Os Yanomamis estão no mesmo patamar dos desprotegidos pela pobreza, dos desvalidos da sorte, dos que não nasceram em berço de ouro, dos que não são brancos, dos que perambulam pelas ruas sem emprego e sem teto. Há seres humanos de primeira classe e os que são de outra espécie.

Aos primeiros “eu trato como um igual”; aos outros, “eu trato como objeto de minha manipulação”. “Melhor seria se não existissem”…

A linha ética que separa um Yanomami de um cidadão da cidade marginalizado é inexistente. Ambos estão fora do mercado de trabalho e parecem não contribuir para o progresso. A sensibilidade para este assunto não pode ser rebaixada a um patamar menos importante que o racismo, ou a xenofobia, ou qualquer outro tipo de preconceito – em todos eles o que está em jogo é o conceito de pessoa humana e da dignidade humana.
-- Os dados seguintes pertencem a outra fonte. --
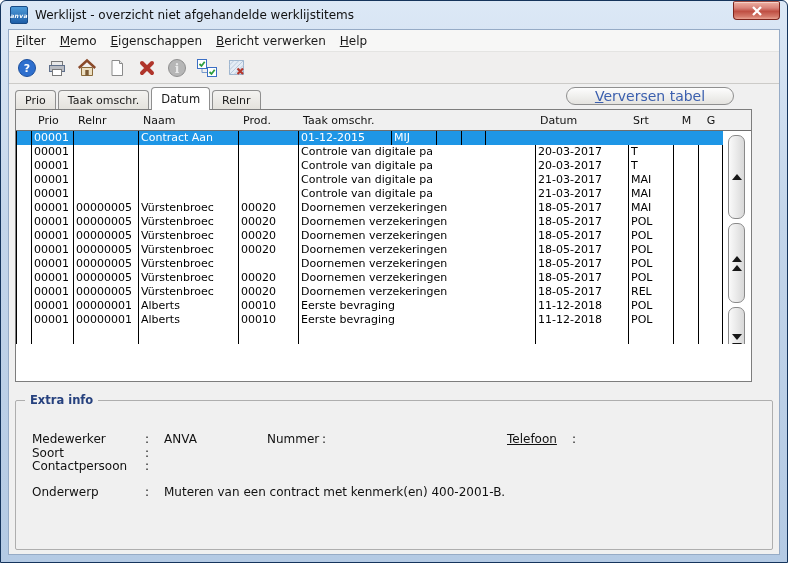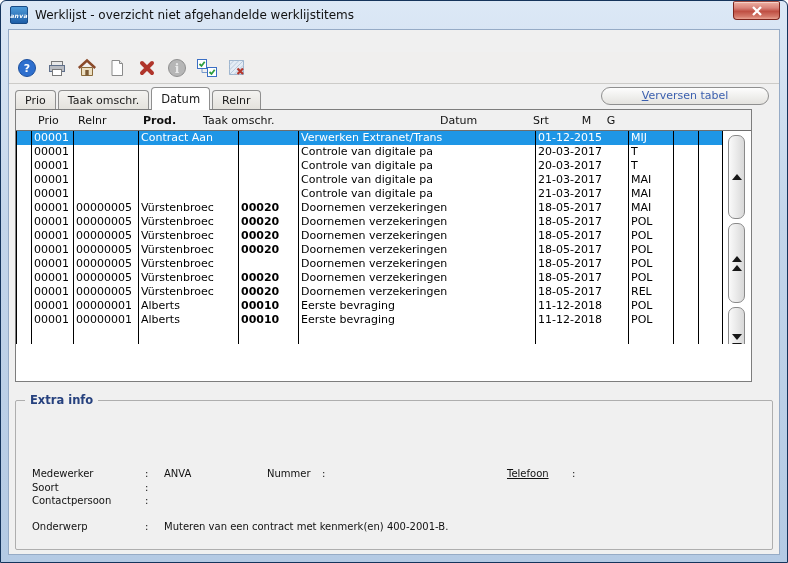--- a/index.html
+++ b/index.html
@@ -136,6 +136,13 @@
 
   <div class="client">
 
+    <div class="menubar">
+      <span class="menu-item">Filter</span>
+      <span class="menu-item">Memo</span>
+      <span class="menu-item">Eigenschappen</span>
+      <span class="menu-item">Bericht verwerken</span>
+      <span class="menu-item">Help</span>
+    </div>
 
     <div class="toolbar">
       <span class="tool-icon">

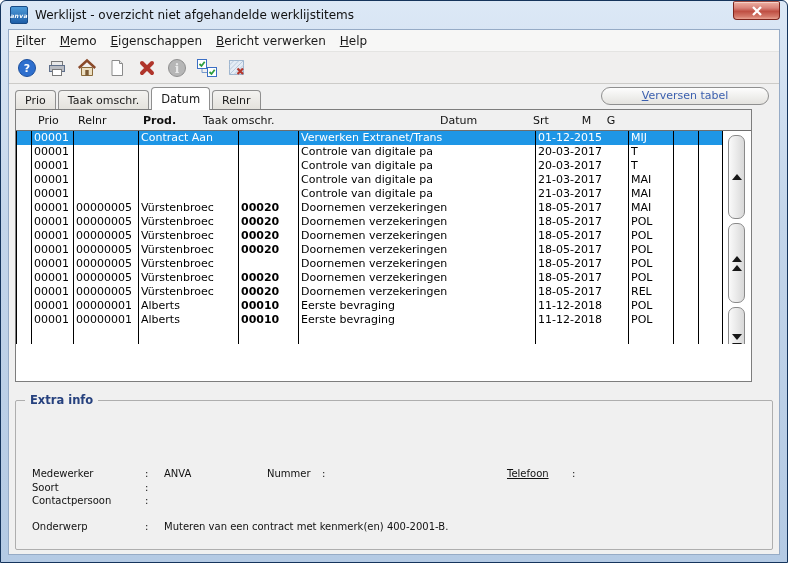--- a/index.html
+++ b/index.html
@@ -58,7 +58,7 @@
   .refresh-btn {
     position:absolute; left:557px; top:57px; width:168px; height:18px;
     background:linear-gradient(180deg,#fdfdfd,#e4e3df); border:1px solid #8f8f8f; border-radius:9px;
-    color:#3b5fae; font-size:11px; text-align:center; line-height:16px; cursor:pointer;margin-left:35px;
+    color:#3b5fae; font-size:14px; text-align:center; line-height:16px; cursor:pointer;
   }
   .refresh-btn::first-letter { text-decoration:underline; }
   

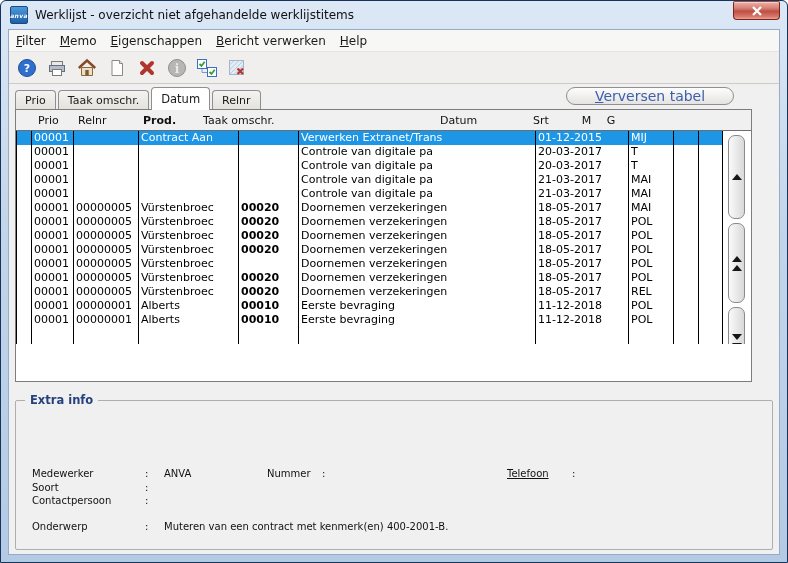--- a/index.html
+++ b/index.html
@@ -213,6 +213,7 @@
         <div class="hc gc-sel" style="border:none"></div>
         <div class="hc gc-prio hc-prio" style="border:none">Prio</div>
         <div class="hc gc-relnr" style="border:none">Relnr</div>
+        <div class="hc gc-naam" style="border:none">Naam</div>
         <div class="hc gc-prod" style="border:none">Prod.</div>
         <div class="hc gc-taak" style="border:none">Taak omschr.</div>
         <div class="hc gc-datum" style="border:none">Datum</div>

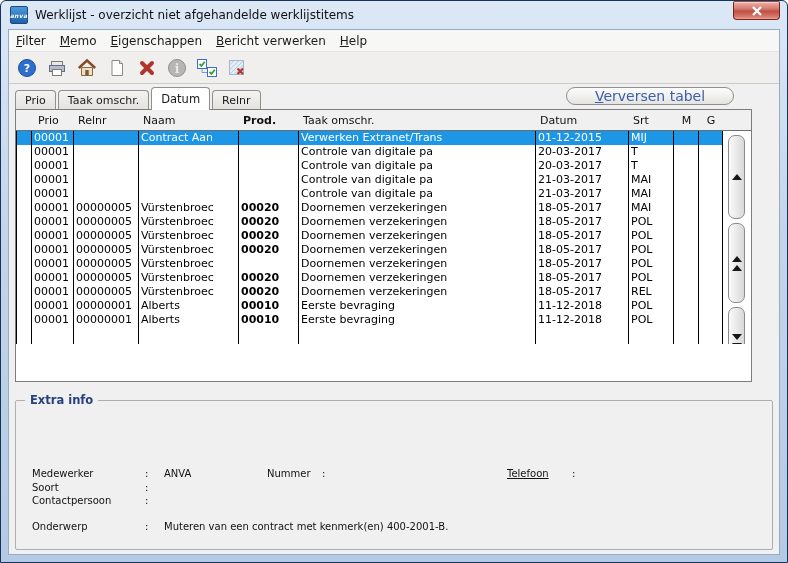--- a/index.html
+++ b/index.html
@@ -85,7 +85,7 @@
   .gc-prio { width:42px; }
   .gc-relnr{ width:65px; }
   .gc-naam { width:100px; }
-  .gc-prod { width:60px;font-weight:bold; }
+  .gc-prod { width:60px; }
   .gc-taak { width:237px; }
   .gc-datum{ width:93px; }
   .gc-srt  { width:45px; }

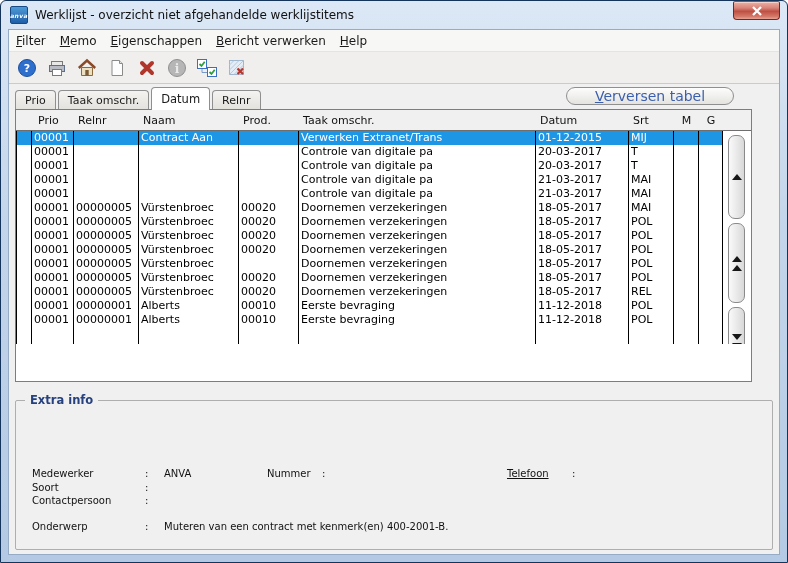--- a/index.html
+++ b/index.html
@@ -229,7 +229,6 @@
               <div class="gc gc-relnr"></div>
               <div class="gc gc-naam">Contract Aan</div>
               <div class="gc gc-prod"></div>
-              <div class="gc gc-taak">Verwerken Extranet/Trans</div>
               <div class="gc gc-datum">01-12-2015</div>
               <div class="gc gc-srt">MIJ</div>
               <div class="gc gc-m"></div>

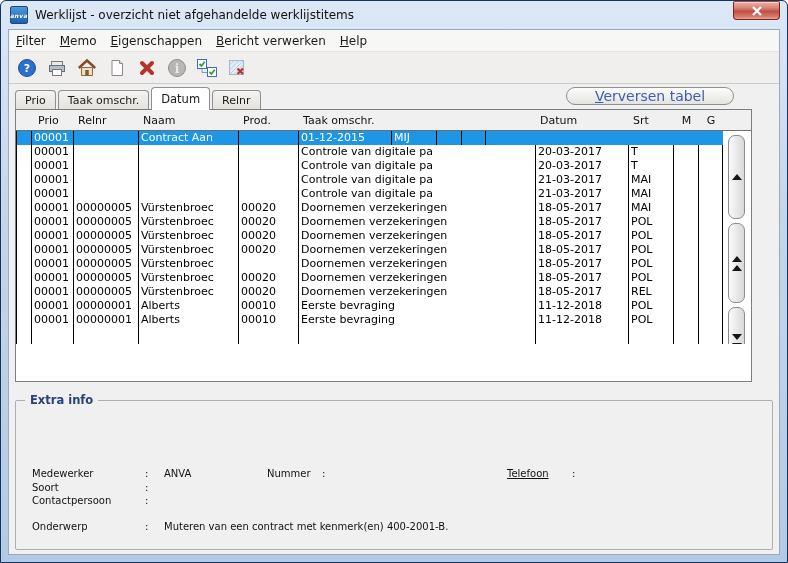--- a/index.html
+++ b/index.html
@@ -111,7 +111,7 @@
     position:absolute; top:-8px; left:9px; background:#f0f0f0; padding:0 5px;
     color:#26417e; font-weight:bold; font-size:11.5px;
   }
-  .fi { position:absolute; font-size:10px; color:#111; white-space:nowrap; height:14px;margin-top:36px; }
+  .fi { position:absolute; font-size:12px; color:#111; white-space:nowrap; height:14px; }
   .r1 { top:31px; } .r2 { top:45px; } .r3 { top:58px;text-align:right; } .r4 { top:84px; }
   .lab1 { left:16px; } .col1 { left:129px; } .val1 { left:148px; }
   .lab2 { left:251px; } .col2 { left:306px; }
Ah, o progresso! O progresso está em respeitar as terras delimitadas de um povo que vive da caça, pesca ou plantação local; está em impedir que haja contaminação de rios com os produtos do garimpo, principalmente do ilegal; está em proteger crianças e mulheres de sofrerem abuso. E está em governar para todos e não só para alguns – afinal somos uma sociedade com “diferentes” e não “só de iguais”.

E uma sociedade que não sofre com o drama humanitário dos Yanomamis está doente. Aqueles que são indiferentes estão num descaminho perigoso – quando não se respeita a dignidade humana, nada impedirá que outros holocaustos também venham a acontecer.

A história quando se repete é porque os homens nada aprenderam com ela. O pior dos mundos é aquele em que um homem é incapaz de se ver no outro. Quando esta afirmação for avaliada como ingênua ou romântica, é porque estamos começando a endurecer o coração.

Que os poetas nos socorram e os governantes nos protejam (a todos!).